Canadian soccer icon Christine Sinclair made history today in Edinburg, Texas after scoring her 185th goal in international competition at the CONCACAF Olympic qualifying tournament against St. Kitts. The goal puts Christine Sinclair in the records books as the women’s leading all-time scorer.
In doing so, breaks the record set in August of 2019 by the now retired American Abby Wambach. Canada, whose 11-0 win over St. Kitts was a solid accomplishment, the historic goal for Sinclair was not lost on past teammate Carmelina Moscato, who commented the feat was unimaginable, adding,
“It’s unfathomable to think it’s on the men’s and women’s side. Sometimes I have to remind myself that it’s void of gender… It’s her life’s work that’s now going to get her the recognition she deserves.”
This accomplishment was one that Christine Sinclair has been working towards since her first appearance for Canada in 2000 as a sixteen-year-old, and the first goal towards that crowning achievement was scored against Norway only two days later during the Algarve Cup.
Since that time, the Canadian soccer legend has been consistently scoring goals and is one of the best in the sport. In her 20 years representing Canada she has scored an average of nine goals a year, including 11 times during the Olympics
As a soccer player, Sinclair’s record speaks for itself with five World Cup appearances, two NCAA Championships, and two MAC Hermann Trophies, one in 2004 and the other in 2005. Sinclair also holds the record in the NCAA for scoring 39 goals in one season, is a recipient of the Lou March Trophy, has two bronze Olympic medals, is an Officer of the Order of Canada and has a star on Canada’s Walk of Fame
Sinclair’s teammates hold her in the highest regard and strongly feel she deserves to be seen as one of Canada’s greatest all-time athletes. Commenting on her achievements and her accomplishments in and for the sport, Carmelina Moscato stated,
“Christine has been amongst the upper echelon of Canadian athletes. What she has done to sports for Canadians is given us memories that we’ll never ever forget. Obviously, the Olympics stand out, but just her consistency over the years – a top goal scorer, always comes through for the team.”
Mascato added that as a player, Sinclair is always focused on what she wished she’d achieved versus what she already has. There is no doubt that the B.C native has been an icon in the sport and with her 185th goal, is now part of Canadian sports history. Sharing Mascatos praise, Kaylyn Kyle, another past teammate said,
“She’s the Wayne Gretzky of female sports in Canada. For me, Christine Sinclair epitomizes what a true Canadian is and what an athlete should look like. She has come in, taken a struggling program, put it in on her back, and we’ve been on two podiums because of her. She’ll say it was it was a team effort. It wasn’t. It was Christine Sinclair, and we just followed her.”

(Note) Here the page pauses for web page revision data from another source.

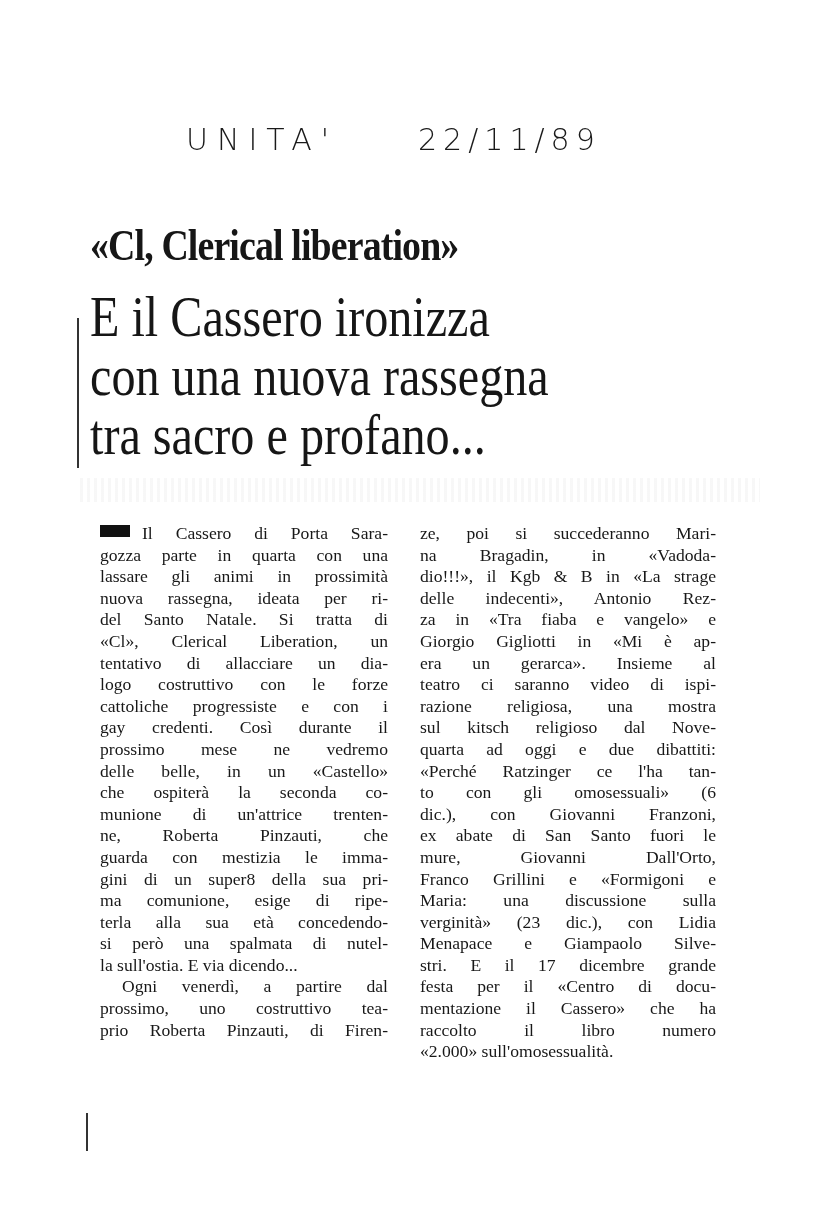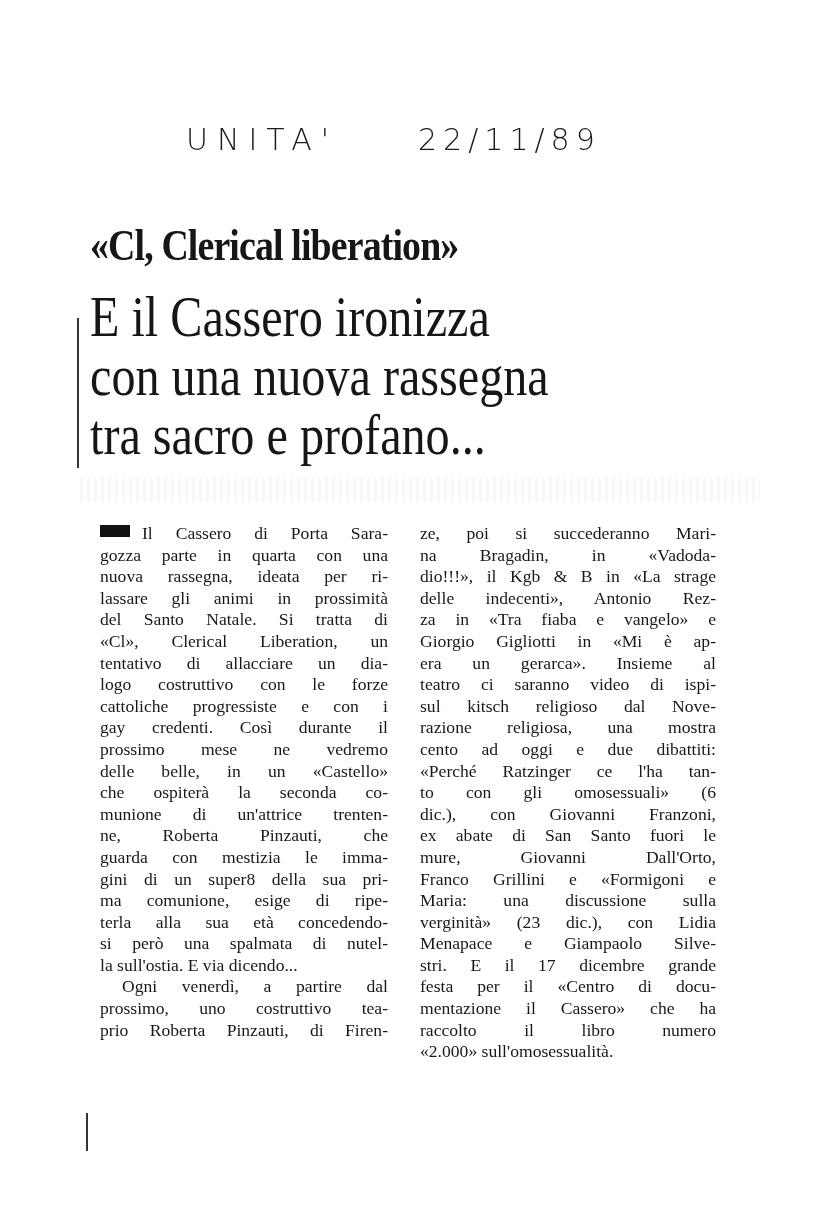"nuova rassegna, ideata per ri-" span.line { order: before "lassare gli animi in prossimità" -> after "lassare gli animi in prossimità" }
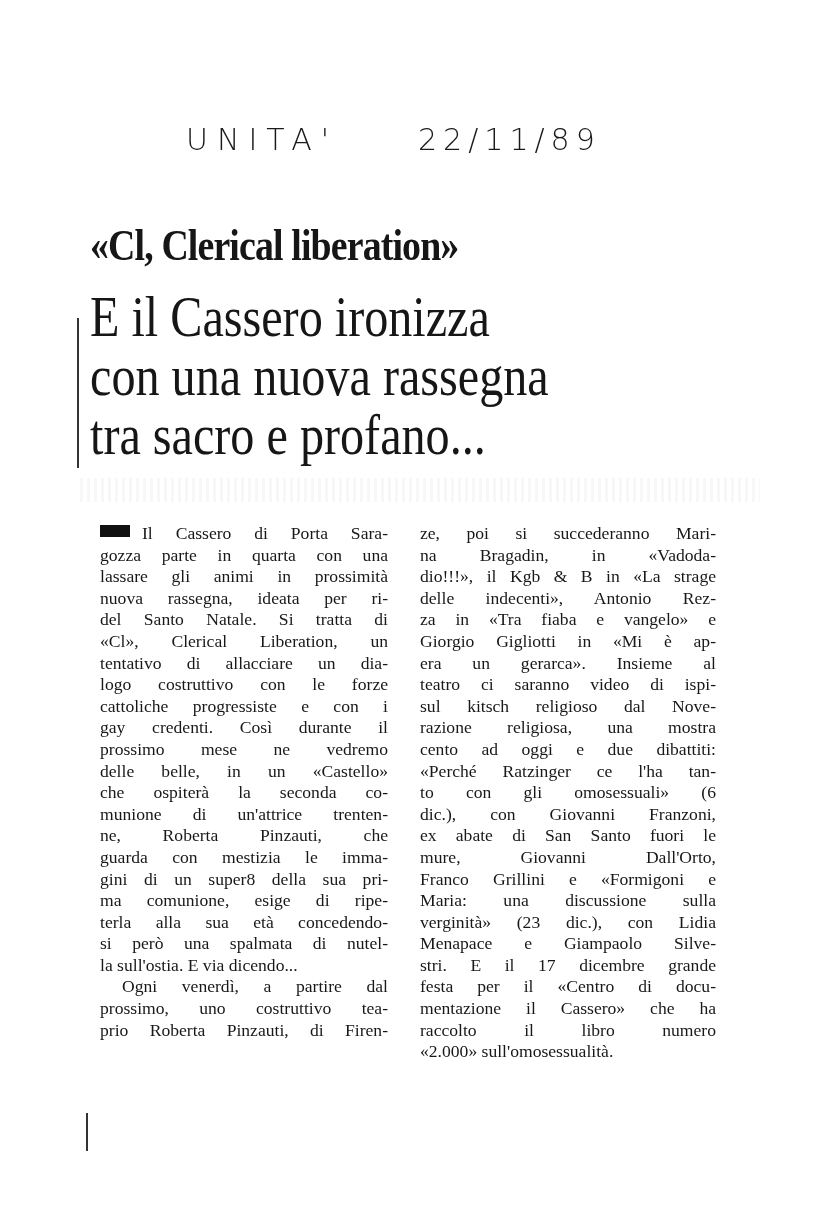"sul kitsch religioso dal Nove-" span.line { order: before "razione religiosa, una mostra" -> after "razione religiosa, una mostra" }
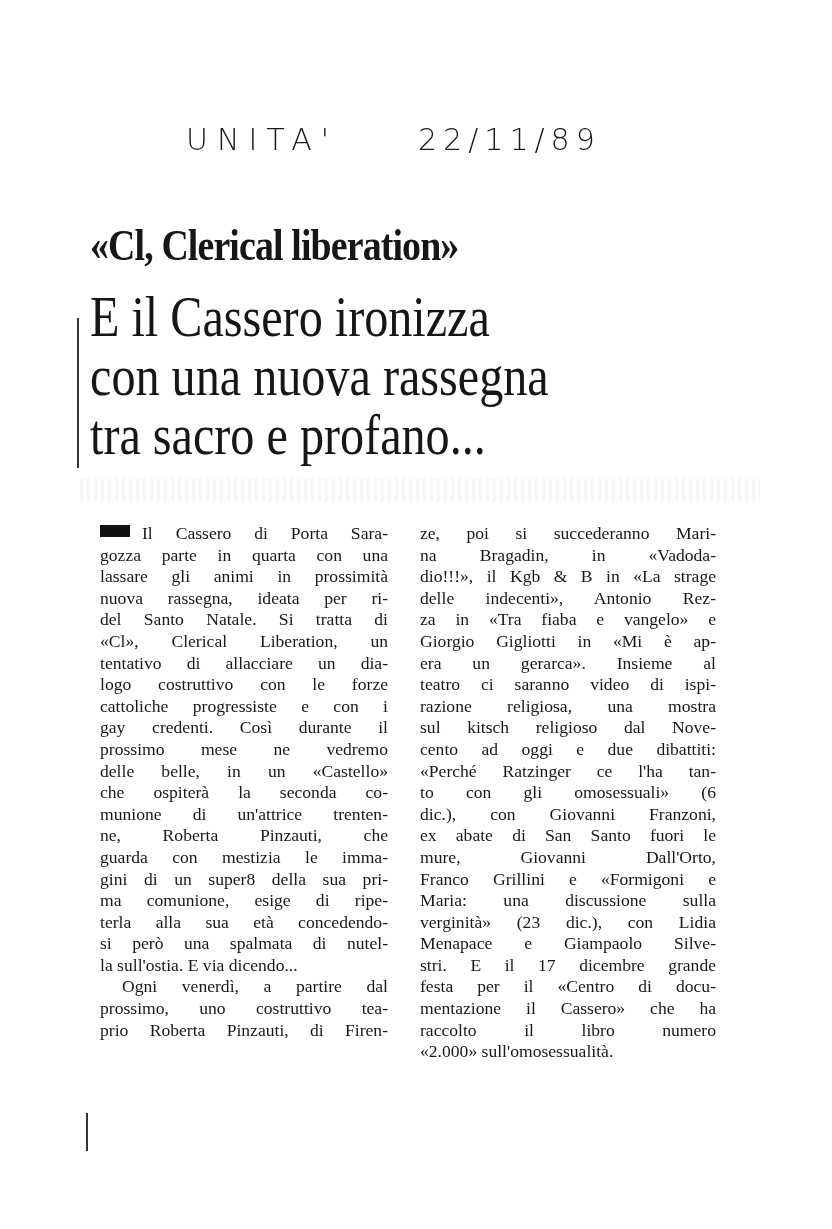"cento ad oggi e due" span.line { text: cento -> quarta }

Like many others, Kaylyn Kyle idolized Sinclair while growing up and remembers watching with the Canadian captain playing during the FIFA U-19 Women’s World Championship the year it was held in Edmonton. It was a championship that ended with Canada finishing in second and Sinclair scoring ten goals in a performance that earned her the Golden Ball and Golden Shoe as the tournament’s MVP. Commenting on the memory, Kaylyn Kyle stated,
“I remember watching how she played, and her movement on and off the ball, and how she carried herself. That made me want to play for the national team, which, as a little girl from Saskatchewan, I didn’t think was ever possible. After that tournament, I knew it was possible.”
Fellow teammate Ashley Lawrence, who has been a defender with the Canadian team since 2013 also remembers Sinclair fondly in her younger days. Commenting, Lawrence stated,
“I know myself growing up I looked to the national team, but she was at [the] forefront for scoring goals and helping put Canada on the map. I think that she does such a great job inspiring others by leading by example. Now being a part of the team, she continues every day to be an example, putting in the time, putting in the work, and it just seems so effortless.”
However, while praised across Canada for her skills on the field and her many achievements, on the global stage, Sinclair is often left out of the conversation when it comes to top women in the sport of soccer. For many past and present teammates, it comes down to prejudice towards Canada, a belief that is evident by the fact Sinclair has not once been won the FIFA Player of the Year award, one she rightfully has deserved multiple times.
While addressing the lack of credit directed towards Sinclair, Kaylyn Kyle while speaking to the media noted that not once has Sinclair made the final three nominees and when one looks at the list of top female players, Sinclair’s name is absent. The justification and lack of recognition is clearly an insult towards Sinclair, but also Canada and Canadian athletes.
Sinclair has performed at the top of her game for years including one year where amassed 23 goals over the course of 22 games but still failed to make the shortlist. Part of her problem is her ability to blend in and go unnoticed, and while she may not have a dominating pressed as some other women players so, her traits speak for themselves. Those will carry her through life after soccer, but for now, history has been made. That is what matters for Sinclair, the National Team and Canada. The reality is, the rest of the world can choose to ignore it, but they do so knowing who the real champion is.